Accuplacer

Who needs tested?

Students who need to take an English course or a course that requires reading must take the placement test if they did not meet GPA, ACT/SAT requirements. A reading test will be required if the student has not met the requirements for EGL 101/100 or have the required ACT/SAT scores.

Take a Practice Test

Write Placer assesses the writing skills of new college students. Test scores help colleges determine whether a student is ready for college-level coursework or would benefit from developmental instruction before taking credit-bearing courses. Students taking Write Placer are presented with a prompt and asked to write an essay of 300 to 600 words. A prompt consists of a short passage. Following the passage is an assignment that requires the student to focus on the issue addressed in the passage. Write Placer prompts are carefully designed to allow the student to respond quickly and in a variety of ways. They are free of technical or specific literary references and don’t require specialized knowledge. The prompts are designed to stimulate critical thinking and are relevant to any number of fields and interests. Students will be asked to draw on a broad range of experiences, learning, and ideas to support their point of view on the issue in question. Scores on Write Placer range from 1 to 8. An essay that is too short to be evaluated, written on a topic other than the one presented, or written in a language other than English will be given a score of zero.
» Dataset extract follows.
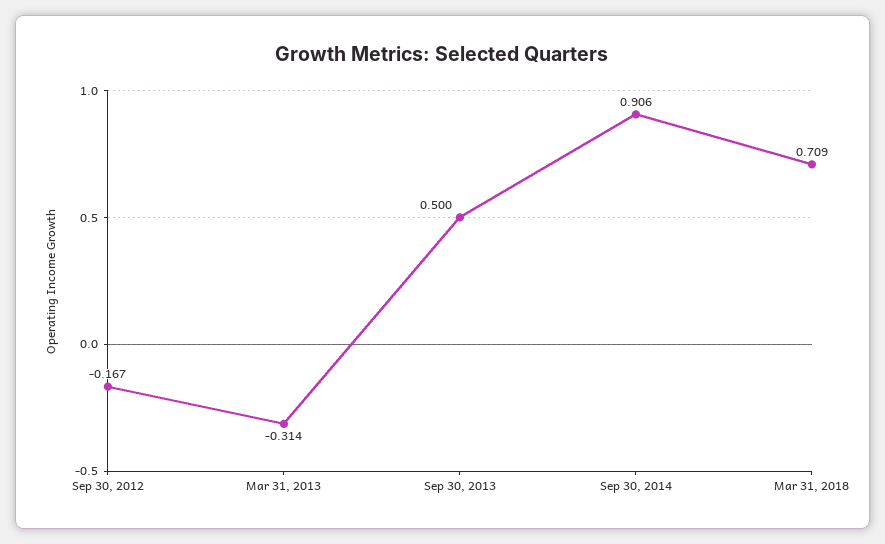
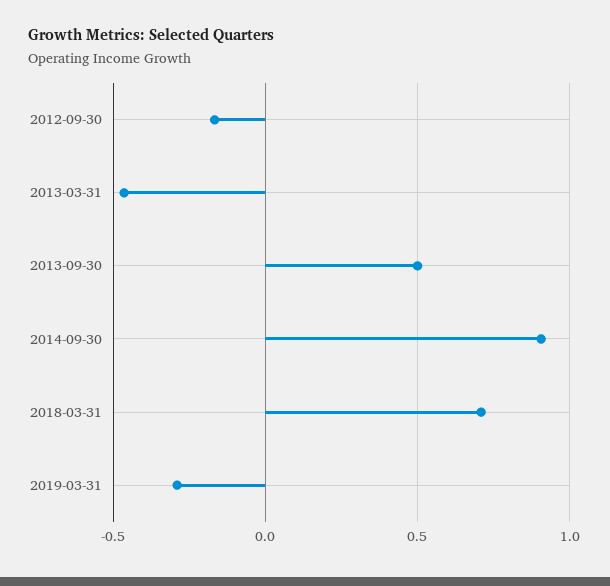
Mar 31, 2013: -0.314 -> -0.45
2019-03-31: none -> -0.3

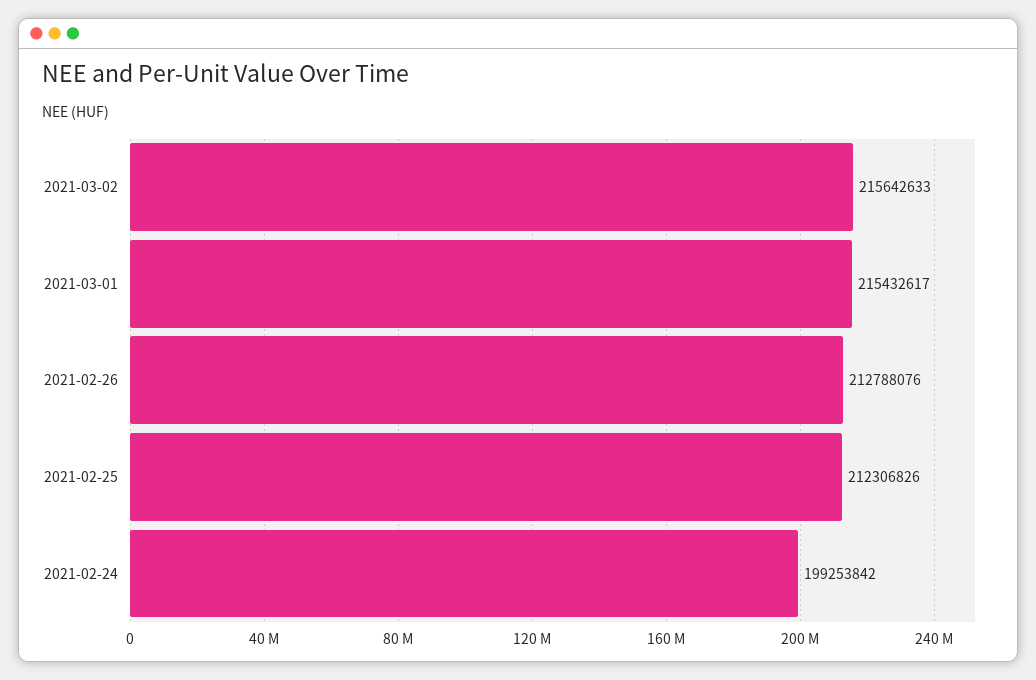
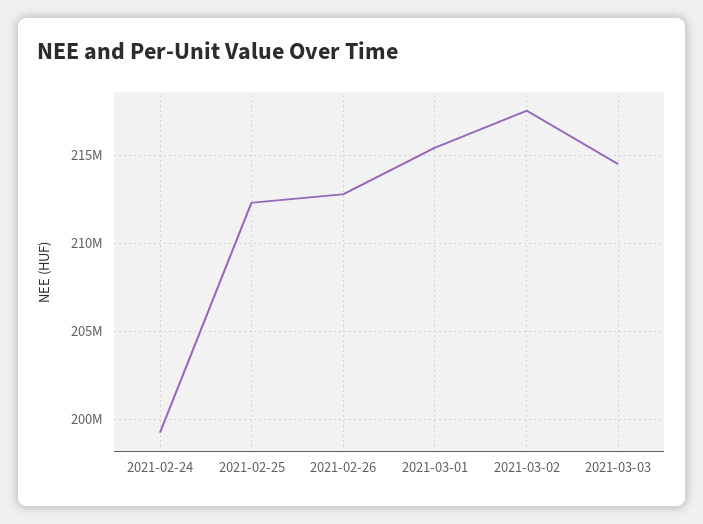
2021-03-02: 215642633 -> 217500000
2021-03-03: none -> 214500000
Write Placer gives you an opportunity to show how effectively you can develop and express your ideas in writing. You will first read a short passage and an assignment question that are focused on an important issue. You will then write an essay in which you develop your point of view on the issue. You should support your position with appropriate reasoning and examples. The position you take will not influence your score. Your essay will be given a holistic score that represents how clearly and effectively you expressed your position. The following six characteristics of writing will be considered:

  • Purpose and Focus — The extent to which you present information in a unified and coherent manner, clearly addressing the issue
  • Organization and Structure — The extent to which you order and connect ideas
  • Development and Support — The extent to which you develop and support ideas
  • Mechanical Conventions — The extent to which you express ideas using Standard Written English
  • Sentence Variety and Style — The extent to which you craft sentences and paragraphs demonstrating control of vocabulary, voice, and structure
  • Critical Thinking — The extent to which you communicate a point of view and demonstrate reasoned relationships among ideas

The Next-Generation Reading test is a broad-spectrum computer adaptive assessment of test-takers’ developed ability to derive meaning from a range of prose texts and to determine the meaning of words and phrases in short and extended contexts. Passages on the test cover a range of content areas (including literature and literary nonfiction, careers/history/social studies, humanities, and science), writing modes (informative/explanatory, argument, and narrative), and complexities (relatively easy to very challenging). Both single and paired passages are included. The test pool includes both authentic texts (previously published passages excerpted or minimally adapted from their published form) and commissioned texts (written specifically for the test). Questions are multiple choice in format and appear as both discrete (stand-alone) questions  parts of sets of questions built around a common passage or passages.

Four broad knowledge and skill categories are assessed:

  • Information and Ideas (reading closely, determining central ideas and themes, summarizing, understanding relationships)
  • Rhetoric (analyzing word choice rhetorically, analyzing text structure, analyzing point of view, analyzing purpose, analyzing arguments)
  • Synthesis (analyzing multiple texts)
  • Vocabulary

You do not need to take an English placement test and are eligible to register for English 101 if you meet one of the following criteria:

  • You have a high school GPA of 2.7 or higher.
  • You have an ACT score of 18 or higher.
  • You have an SAT score of 480 or higher.
  • You received your GED after 2016 and scored a 175 on the Reasoning Through Language Arts.

If you scored between 5-8 on the ACCUPLACER test, you can register for English 101.

You are eligible to register for English 100/101, or you may take the ACCUPLACER Write Placer Plus to place into English 101, if you meet one of the following criteria:

  • You have a high school GPA of 1.90-2.699.
  • You have an ACT score between 13-17.
  • You have an SAT score of 460-476.
  • You received your GED after 2016 and scored between 145-175.

If you scored a 3 or 4 on the ACCUPLACER test, you will need to register for English 100/101, or you may retest with permission from your student success coach.

You may register for English 100/101 plus reading, or you may take the ACCUPLACER Write Placer Plus to place into English 101, if you meet one of the following criteria:

  • You have a high school GPA of 1.89 or below.
  • You have an ACT score of 12 or below.
  • You have an SAT score of 200-459.
  • You received your GED after 2016 and scored 144 or below.

If you scored a 1 or 2 on the ACCUPLACER test, you will need to register for English 100/101 plus reading, or you may retest with permission from your student success coach.